Archaeological rescue excavations in Southwark between 1983 and 1990
uncovered parts of the London house of the medieval bishops of
Winchester. The archaeological evidence, mainly from the east part of
the site, is supplemented by detailed documentary evidence. The property
developed from the mid 12th century into a palatial residence, based
around an inner and an outer courtyard, and enclosed by a boundary wall.

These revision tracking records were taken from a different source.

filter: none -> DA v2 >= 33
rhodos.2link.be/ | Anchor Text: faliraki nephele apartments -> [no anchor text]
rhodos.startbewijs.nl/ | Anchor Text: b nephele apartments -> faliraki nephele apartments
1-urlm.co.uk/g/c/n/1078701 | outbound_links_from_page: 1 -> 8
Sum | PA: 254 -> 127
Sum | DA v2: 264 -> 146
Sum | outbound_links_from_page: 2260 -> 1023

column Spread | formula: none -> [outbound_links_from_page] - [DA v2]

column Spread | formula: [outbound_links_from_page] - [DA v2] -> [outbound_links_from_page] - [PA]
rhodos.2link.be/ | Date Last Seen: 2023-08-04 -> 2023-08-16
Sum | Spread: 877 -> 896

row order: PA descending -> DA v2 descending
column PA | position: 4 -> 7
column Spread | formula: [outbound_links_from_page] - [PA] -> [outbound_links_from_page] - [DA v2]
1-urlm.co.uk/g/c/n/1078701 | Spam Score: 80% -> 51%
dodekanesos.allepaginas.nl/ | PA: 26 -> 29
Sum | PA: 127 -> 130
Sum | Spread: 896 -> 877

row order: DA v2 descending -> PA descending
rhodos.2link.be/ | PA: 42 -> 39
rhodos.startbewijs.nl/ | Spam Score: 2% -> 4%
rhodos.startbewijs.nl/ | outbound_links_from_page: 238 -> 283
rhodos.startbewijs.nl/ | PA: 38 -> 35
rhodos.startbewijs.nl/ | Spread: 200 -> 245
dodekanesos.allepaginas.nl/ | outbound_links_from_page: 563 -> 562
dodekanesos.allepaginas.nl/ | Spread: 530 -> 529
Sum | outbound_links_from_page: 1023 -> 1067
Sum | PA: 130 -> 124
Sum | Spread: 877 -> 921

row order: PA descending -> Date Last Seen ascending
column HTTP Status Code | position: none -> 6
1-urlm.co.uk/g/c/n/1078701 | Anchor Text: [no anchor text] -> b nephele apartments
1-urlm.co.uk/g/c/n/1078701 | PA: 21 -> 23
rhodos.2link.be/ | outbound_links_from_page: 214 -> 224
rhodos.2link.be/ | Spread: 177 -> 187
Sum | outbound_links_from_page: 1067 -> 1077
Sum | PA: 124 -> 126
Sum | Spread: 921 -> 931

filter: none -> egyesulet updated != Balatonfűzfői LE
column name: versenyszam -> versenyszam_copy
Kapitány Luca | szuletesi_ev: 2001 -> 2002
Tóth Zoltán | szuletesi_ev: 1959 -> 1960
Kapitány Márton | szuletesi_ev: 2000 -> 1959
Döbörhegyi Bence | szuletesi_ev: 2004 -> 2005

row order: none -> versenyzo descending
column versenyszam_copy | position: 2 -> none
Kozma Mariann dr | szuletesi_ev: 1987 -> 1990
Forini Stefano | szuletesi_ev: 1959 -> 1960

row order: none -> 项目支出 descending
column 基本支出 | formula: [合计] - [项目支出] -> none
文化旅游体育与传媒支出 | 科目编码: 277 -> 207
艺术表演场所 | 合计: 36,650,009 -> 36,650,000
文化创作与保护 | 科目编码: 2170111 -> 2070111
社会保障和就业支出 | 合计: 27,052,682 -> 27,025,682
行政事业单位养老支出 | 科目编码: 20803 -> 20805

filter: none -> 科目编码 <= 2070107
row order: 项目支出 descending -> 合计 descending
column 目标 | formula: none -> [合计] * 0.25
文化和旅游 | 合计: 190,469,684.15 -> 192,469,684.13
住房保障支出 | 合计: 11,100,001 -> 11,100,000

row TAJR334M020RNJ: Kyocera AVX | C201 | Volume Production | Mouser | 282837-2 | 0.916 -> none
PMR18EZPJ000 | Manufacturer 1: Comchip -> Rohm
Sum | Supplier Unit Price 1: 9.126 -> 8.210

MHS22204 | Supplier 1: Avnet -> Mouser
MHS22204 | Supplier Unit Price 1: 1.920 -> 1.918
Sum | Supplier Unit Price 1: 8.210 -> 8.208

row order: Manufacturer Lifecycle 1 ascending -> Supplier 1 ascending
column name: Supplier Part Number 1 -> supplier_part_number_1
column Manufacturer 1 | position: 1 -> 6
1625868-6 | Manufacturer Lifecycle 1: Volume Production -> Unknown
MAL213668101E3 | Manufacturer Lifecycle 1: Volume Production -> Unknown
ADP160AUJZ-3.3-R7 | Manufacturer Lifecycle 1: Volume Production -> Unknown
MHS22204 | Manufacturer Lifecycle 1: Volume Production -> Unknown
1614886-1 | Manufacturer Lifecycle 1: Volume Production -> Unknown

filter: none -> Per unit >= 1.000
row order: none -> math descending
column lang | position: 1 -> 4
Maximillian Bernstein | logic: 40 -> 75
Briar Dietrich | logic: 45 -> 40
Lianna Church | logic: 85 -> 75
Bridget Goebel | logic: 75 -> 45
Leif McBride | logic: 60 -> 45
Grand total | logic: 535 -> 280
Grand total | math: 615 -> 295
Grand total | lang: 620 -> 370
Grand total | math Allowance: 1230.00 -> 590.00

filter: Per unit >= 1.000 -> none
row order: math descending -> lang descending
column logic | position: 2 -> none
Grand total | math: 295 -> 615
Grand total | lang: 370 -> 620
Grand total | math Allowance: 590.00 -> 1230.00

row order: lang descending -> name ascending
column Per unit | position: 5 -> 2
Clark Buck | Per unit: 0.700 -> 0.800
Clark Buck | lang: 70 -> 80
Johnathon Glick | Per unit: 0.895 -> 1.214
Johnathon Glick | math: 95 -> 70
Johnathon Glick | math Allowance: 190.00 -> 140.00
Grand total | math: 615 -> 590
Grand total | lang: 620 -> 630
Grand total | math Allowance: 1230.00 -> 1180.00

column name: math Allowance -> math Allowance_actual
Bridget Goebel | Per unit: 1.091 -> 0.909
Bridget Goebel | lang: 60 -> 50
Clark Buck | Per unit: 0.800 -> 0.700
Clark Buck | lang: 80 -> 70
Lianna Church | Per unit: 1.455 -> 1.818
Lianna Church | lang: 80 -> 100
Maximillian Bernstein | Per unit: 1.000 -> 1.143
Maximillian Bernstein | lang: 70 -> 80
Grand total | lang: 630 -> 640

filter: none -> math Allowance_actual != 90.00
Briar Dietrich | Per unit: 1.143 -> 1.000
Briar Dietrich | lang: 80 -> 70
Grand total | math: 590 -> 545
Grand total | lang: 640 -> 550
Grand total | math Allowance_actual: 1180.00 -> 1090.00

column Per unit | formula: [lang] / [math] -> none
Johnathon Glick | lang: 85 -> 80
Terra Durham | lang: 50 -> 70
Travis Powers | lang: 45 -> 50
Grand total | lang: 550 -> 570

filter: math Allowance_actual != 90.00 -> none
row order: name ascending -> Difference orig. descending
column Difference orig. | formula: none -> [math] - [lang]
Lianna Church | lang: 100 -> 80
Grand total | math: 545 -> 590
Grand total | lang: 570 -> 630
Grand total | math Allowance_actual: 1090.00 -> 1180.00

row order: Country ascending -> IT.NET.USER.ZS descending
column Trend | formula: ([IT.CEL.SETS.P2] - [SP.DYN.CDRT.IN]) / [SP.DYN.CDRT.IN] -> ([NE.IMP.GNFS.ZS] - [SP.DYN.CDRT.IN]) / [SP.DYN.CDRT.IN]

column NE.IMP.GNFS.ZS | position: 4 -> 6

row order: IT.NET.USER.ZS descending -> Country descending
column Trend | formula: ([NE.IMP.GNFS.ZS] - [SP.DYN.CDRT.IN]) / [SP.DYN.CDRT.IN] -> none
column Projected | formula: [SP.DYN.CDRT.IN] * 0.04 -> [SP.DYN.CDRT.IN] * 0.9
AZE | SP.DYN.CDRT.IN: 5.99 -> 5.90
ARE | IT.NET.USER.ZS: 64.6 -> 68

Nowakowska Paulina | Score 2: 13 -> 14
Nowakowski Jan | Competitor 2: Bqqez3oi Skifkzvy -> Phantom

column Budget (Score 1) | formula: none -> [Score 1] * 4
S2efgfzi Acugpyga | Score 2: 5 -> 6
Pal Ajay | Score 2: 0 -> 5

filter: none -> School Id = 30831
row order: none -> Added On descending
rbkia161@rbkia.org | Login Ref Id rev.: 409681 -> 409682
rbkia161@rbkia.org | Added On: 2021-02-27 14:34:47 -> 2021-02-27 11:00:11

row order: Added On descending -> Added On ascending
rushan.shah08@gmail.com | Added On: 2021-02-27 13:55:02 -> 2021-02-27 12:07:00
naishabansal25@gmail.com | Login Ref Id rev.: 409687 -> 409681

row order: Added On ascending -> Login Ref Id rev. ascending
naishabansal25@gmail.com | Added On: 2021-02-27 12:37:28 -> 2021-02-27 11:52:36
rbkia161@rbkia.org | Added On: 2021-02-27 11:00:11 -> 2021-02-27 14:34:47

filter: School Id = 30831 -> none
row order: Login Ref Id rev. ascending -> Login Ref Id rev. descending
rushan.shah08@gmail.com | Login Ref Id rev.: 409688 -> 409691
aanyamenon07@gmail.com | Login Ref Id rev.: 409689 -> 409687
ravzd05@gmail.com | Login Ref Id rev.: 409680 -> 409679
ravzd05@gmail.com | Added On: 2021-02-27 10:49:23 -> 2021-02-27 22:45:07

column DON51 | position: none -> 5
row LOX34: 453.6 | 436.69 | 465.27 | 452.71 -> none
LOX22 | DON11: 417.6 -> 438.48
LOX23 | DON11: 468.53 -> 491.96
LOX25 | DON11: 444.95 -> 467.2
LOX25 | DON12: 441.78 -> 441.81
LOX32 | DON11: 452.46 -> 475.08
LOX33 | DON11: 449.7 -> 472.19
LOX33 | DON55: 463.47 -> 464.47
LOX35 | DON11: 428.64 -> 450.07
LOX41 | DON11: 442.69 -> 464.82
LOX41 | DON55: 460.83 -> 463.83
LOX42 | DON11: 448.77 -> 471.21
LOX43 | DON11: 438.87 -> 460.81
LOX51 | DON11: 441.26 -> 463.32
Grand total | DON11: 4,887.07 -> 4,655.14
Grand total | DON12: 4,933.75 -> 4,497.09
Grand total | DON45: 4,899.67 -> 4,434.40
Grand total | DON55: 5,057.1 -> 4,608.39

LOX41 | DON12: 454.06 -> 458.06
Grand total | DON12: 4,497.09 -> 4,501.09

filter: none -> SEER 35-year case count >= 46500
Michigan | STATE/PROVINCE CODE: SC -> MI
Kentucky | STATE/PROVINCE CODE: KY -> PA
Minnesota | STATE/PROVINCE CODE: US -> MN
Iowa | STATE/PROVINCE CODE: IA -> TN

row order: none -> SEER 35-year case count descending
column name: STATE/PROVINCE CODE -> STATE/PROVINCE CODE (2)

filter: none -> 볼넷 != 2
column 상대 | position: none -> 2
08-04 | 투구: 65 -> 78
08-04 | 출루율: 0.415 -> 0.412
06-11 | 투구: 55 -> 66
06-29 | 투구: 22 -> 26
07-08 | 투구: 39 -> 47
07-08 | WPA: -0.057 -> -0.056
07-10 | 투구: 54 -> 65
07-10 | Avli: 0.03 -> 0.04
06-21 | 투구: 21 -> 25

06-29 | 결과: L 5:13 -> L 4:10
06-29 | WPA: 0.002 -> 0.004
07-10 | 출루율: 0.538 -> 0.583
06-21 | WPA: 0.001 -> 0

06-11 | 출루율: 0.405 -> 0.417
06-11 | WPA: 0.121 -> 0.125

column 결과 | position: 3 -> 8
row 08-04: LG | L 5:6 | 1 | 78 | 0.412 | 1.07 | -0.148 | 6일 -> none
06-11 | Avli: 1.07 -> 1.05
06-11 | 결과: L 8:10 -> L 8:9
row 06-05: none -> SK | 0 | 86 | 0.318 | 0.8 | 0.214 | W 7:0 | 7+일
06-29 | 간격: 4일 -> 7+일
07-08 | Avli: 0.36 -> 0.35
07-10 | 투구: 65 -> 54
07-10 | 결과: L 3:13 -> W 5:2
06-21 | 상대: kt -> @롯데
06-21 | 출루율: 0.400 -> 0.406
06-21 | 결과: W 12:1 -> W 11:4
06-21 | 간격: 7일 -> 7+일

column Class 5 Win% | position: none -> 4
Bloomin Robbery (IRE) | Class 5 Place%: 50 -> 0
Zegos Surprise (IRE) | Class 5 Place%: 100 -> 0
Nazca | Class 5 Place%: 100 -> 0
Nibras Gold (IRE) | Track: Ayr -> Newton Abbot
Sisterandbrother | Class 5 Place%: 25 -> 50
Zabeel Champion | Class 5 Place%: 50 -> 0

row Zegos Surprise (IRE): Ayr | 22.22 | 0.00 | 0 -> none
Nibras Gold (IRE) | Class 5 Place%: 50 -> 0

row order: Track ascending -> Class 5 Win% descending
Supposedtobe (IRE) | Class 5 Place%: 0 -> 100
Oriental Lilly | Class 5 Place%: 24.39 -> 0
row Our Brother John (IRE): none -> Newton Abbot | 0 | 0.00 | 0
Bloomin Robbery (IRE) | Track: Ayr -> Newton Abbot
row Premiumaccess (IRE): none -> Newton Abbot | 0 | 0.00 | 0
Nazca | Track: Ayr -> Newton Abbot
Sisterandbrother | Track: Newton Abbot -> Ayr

In the 14th-century palace, a great hall, service rooms and kitchens
occupied the north range, household and servants were accommodated
around the other sides of the inner courtyard, while the bishop had his
own apartments, chapel and garden. A passage below the hall gave access
from the inner courtyard north to the wharves and river. Storerooms,
workshops and stables lined the east boundary wall, with gardens in the
west half of the enclosure. A parliamentary survey of 1647 describes the
layout of the bishop's palace, which was sketched c.1644 by Hollar for
his Long View of London . The site remained in the bishops' ownership
until the 1640s and it was returned to them after the Civil War, but a
multiplicity of tenants and subtenants occupies the palace; by 1720 it
was 'disused and very ruinous'. The medieval bishop's palace became
tenements and small industrial storage units; in the 19th century large
warehouses were built. Fire in 1814 revealed the surviving medieval
masonry of the hall and service range, and the hall's west gable wall
with its rose window remains a prominent landmark today.